==== Input records
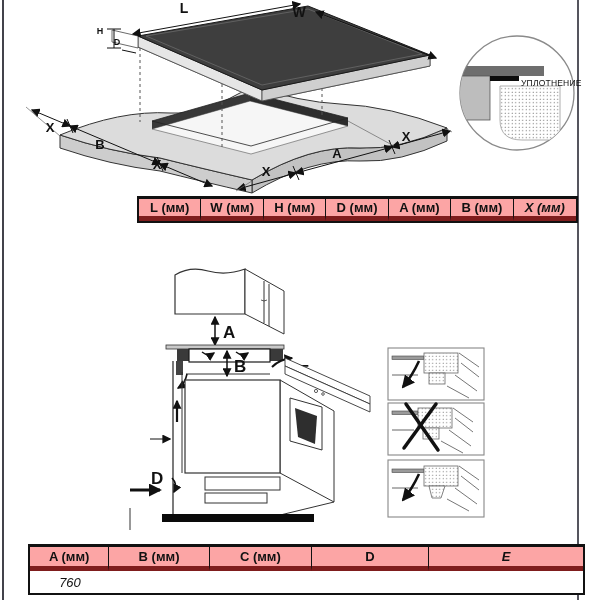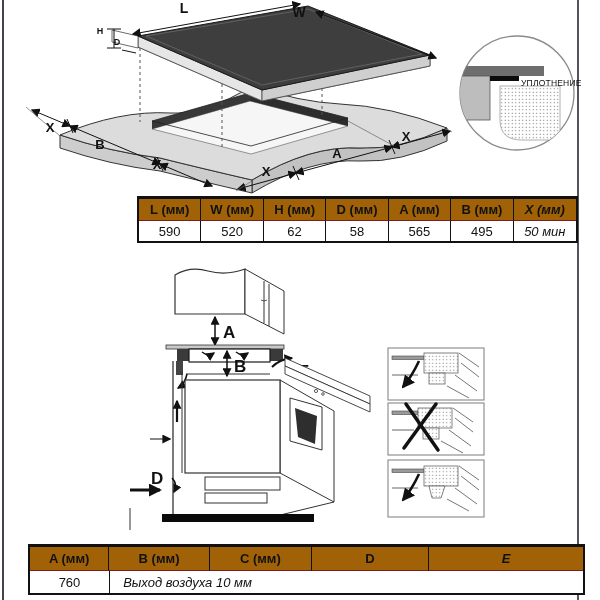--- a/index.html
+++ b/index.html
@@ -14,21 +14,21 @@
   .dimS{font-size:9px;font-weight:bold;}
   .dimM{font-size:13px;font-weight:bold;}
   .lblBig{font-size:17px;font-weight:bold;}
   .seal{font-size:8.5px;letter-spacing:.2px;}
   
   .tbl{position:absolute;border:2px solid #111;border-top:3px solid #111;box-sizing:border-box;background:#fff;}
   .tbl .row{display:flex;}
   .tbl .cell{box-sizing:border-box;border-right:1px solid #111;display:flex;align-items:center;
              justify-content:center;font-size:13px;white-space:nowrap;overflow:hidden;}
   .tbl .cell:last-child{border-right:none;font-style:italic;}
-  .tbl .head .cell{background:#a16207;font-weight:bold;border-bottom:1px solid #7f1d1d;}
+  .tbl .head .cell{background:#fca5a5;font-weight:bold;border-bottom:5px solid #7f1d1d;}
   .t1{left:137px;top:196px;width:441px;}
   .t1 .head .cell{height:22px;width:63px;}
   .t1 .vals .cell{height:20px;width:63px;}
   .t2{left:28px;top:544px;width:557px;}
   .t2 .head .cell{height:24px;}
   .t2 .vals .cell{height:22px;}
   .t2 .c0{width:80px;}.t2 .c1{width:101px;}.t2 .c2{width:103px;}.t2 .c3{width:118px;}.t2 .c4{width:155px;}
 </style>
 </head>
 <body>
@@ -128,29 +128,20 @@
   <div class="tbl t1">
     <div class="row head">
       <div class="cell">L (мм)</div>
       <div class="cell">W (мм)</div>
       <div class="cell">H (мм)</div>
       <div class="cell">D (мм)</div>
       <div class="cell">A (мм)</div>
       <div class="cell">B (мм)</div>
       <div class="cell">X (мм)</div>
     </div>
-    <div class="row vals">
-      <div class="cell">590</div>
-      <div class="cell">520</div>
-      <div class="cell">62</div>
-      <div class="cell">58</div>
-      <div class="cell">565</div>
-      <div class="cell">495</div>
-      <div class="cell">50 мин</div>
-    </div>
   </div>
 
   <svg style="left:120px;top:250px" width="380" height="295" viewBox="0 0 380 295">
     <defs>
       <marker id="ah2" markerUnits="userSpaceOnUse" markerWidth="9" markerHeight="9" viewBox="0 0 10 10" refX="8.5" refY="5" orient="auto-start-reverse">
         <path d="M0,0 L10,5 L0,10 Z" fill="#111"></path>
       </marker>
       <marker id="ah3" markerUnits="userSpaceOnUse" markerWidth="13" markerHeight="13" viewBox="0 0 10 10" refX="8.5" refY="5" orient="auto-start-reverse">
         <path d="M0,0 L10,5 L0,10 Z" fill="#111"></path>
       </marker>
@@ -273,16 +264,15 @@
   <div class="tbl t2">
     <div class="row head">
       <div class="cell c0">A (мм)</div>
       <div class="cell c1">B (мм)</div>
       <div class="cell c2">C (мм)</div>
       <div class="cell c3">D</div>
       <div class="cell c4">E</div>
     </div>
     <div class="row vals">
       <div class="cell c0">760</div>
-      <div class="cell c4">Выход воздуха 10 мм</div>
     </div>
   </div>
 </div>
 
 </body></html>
========
Please repeat every record above exactly, leaving the pictures out.

■ Exercise response:
--- a/index.html
+++ b/index.html
@@ -14,21 +14,21 @@
   .dimS{font-size:9px;font-weight:bold;}
   .dimM{font-size:13px;font-weight:bold;}
   .lblBig{font-size:17px;font-weight:bold;}
   .seal{font-size:8.5px;letter-spacing:.2px;}
   
   .tbl{position:absolute;border:2px solid #111;border-top:3px solid #111;box-sizing:border-box;background:#fff;}
   .tbl .row{display:flex;}
   .tbl .cell{box-sizing:border-box;border-right:1px solid #111;display:flex;align-items:center;
              justify-content:center;font-size:13px;white-space:nowrap;overflow:hidden;}
   .tbl .cell:last-child{border-right:none;font-style:italic;}
-  .tbl .head .cell{background:#a16207;font-weight:bold;border-bottom:1px solid #7f1d1d;}
+  .tbl .head .cell{background:#fca5a5;font-weight:bold;border-bottom:5px solid #7f1d1d;}
   .t1{left:137px;top:196px;width:441px;}
   .t1 .head .cell{height:22px;width:63px;}
   .t1 .vals .cell{height:20px;width:63px;}
   .t2{left:28px;top:544px;width:557px;}
   .t2 .head .cell{height:24px;}
   .t2 .vals .cell{height:22px;}
   .t2 .c0{width:80px;}.t2 .c1{width:101px;}.t2 .c2{width:103px;}.t2 .c3{width:118px;}.t2 .c4{width:155px;}
 </style>
 </head>
 <body>
@@ -128,29 +128,20 @@
   <div class="tbl t1">
     <div class="row head">
       <div class="cell">L (мм)</div>
       <div class="cell">W (мм)</div>
       <div class="cell">H (мм)</div>
       <div class="cell">D (мм)</div>
       <div class="cell">A (мм)</div>
       <div class="cell">B (мм)</div>
       <div class="cell">X (мм)</div>
     </div>
-    <div class="row vals">
-      <div class="cell">590</div>
-      <div class="cell">520</div>
-      <div class="cell">62</div>
-      <div class="cell">58</div>
-      <div class="cell">565</div>
-      <div class="cell">495</div>
-      <div class="cell">50 мин</div>
-    </div>
   </div>
 
   <svg style="left:120px;top:250px" width="380" height="295" viewBox="0 0 380 295">
     <defs>
       <marker id="ah2" markerUnits="userSpaceOnUse" markerWidth="9" markerHeight="9" viewBox="0 0 10 10" refX="8.5" refY="5" orient="auto-start-reverse">
         <path d="M0,0 L10,5 L0,10 Z" fill="#111"></path>
       </marker>
       <marker id="ah3" markerUnits="userSpaceOnUse" markerWidth="13" markerHeight="13" viewBox="0 0 10 10" refX="8.5" refY="5" orient="auto-start-reverse">
         <path d="M0,0 L10,5 L0,10 Z" fill="#111"></path>
       </marker>
@@ -273,16 +264,15 @@
   <div class="tbl t2">
     <div class="row head">
       <div class="cell c0">A (мм)</div>
       <div class="cell c1">B (мм)</div>
       <div class="cell c2">C (мм)</div>
       <div class="cell c3">D</div>
       <div class="cell c4">E</div>
     </div>
     <div class="row vals">
       <div class="cell c0">760</div>
-      <div class="cell c4">Выход воздуха 10 мм</div>
     </div>
   </div>
 </div>
 
 </body></html>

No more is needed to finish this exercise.